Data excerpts
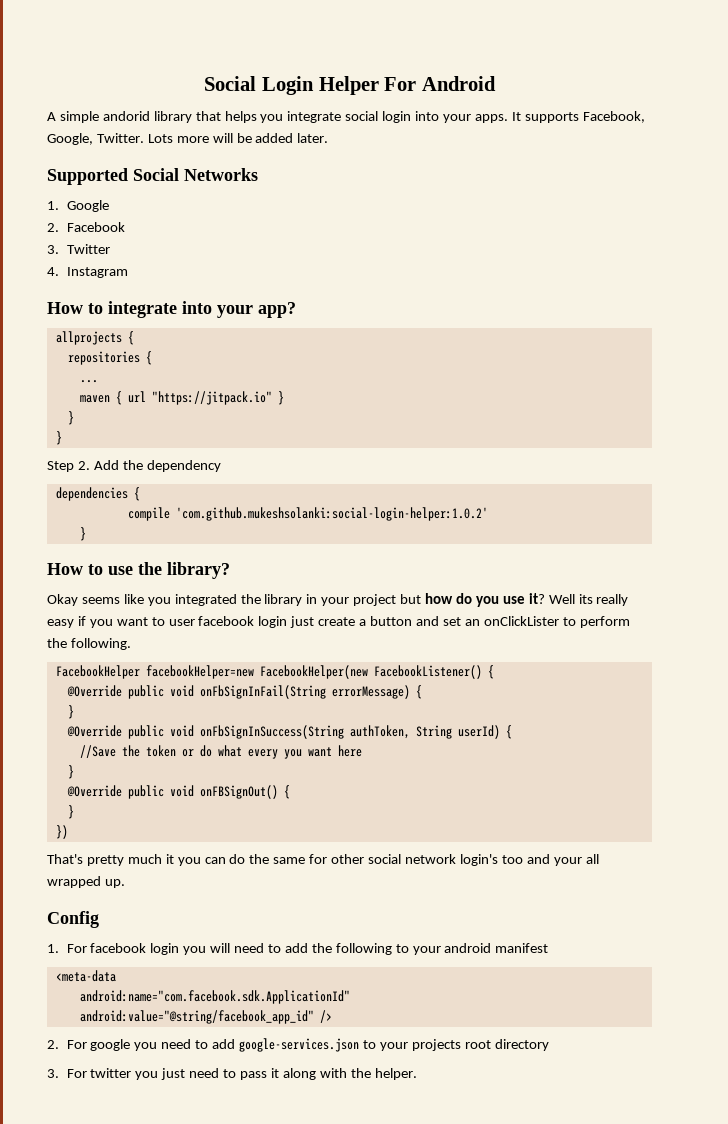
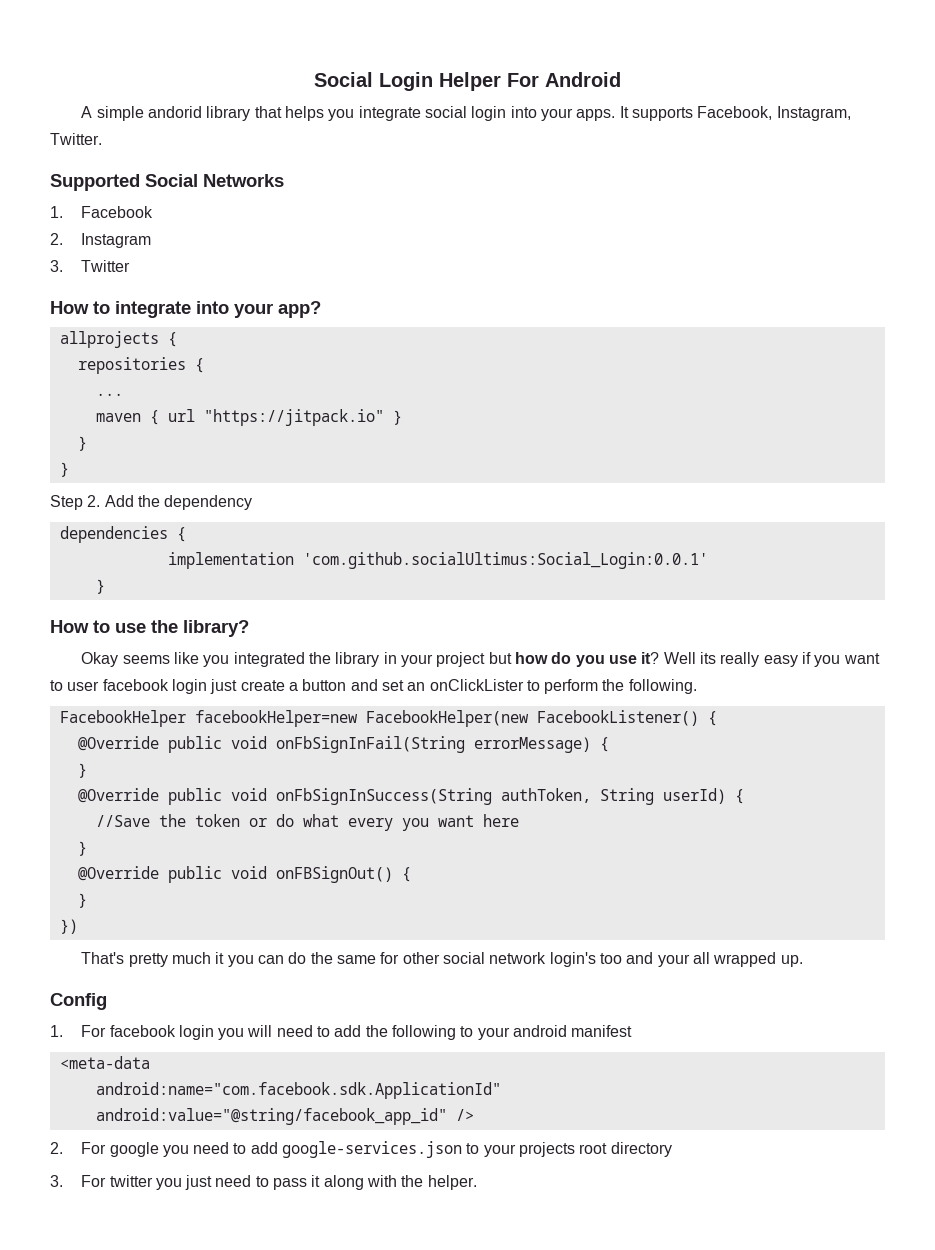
[47,133,93,145] Google, -> [776,106,851,121] Instagram,
[147,133,329,143] Lots more will be added later. -> (102, 139) none
[66,200,109,212] [47,223,59,232] Google // 2. -> (63, 212) none
[47,244,110,254] [47,267,128,278] 3. Twitter // 4. Instagram -> [50,233,152,248] [50,260,131,272] 2. Instagram // 3. Twitter
[127,507,488,521] compile 'com.github.mukeshsolanki:social-login-helper:1.0.2' -> [167,552,708,569] implementation 'com.github.socialUltimus:Social_Login:0.0.1'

§ **Your instructions**: Transcribe all records verbatim and omit each image.

§ **Answer space**:
[47,133,93,145] Google, -> [776,106,851,121] Instagram,
[147,133,329,143] Lots more will be added later. -> (102, 139) none
[66,200,109,212] [47,223,59,232] Google // 2. -> (63, 212) none
[47,244,110,254] [47,267,128,278] 3. Twitter // 4. Instagram -> [50,233,152,248] [50,260,131,272] 2. Instagram // 3. Twitter
[127,507,488,521] compile 'com.github.mukeshsolanki:social-login-helper:1.0.2' -> [167,552,708,569] implementation 'com.github.socialUltimus:Social_Login:0.0.1'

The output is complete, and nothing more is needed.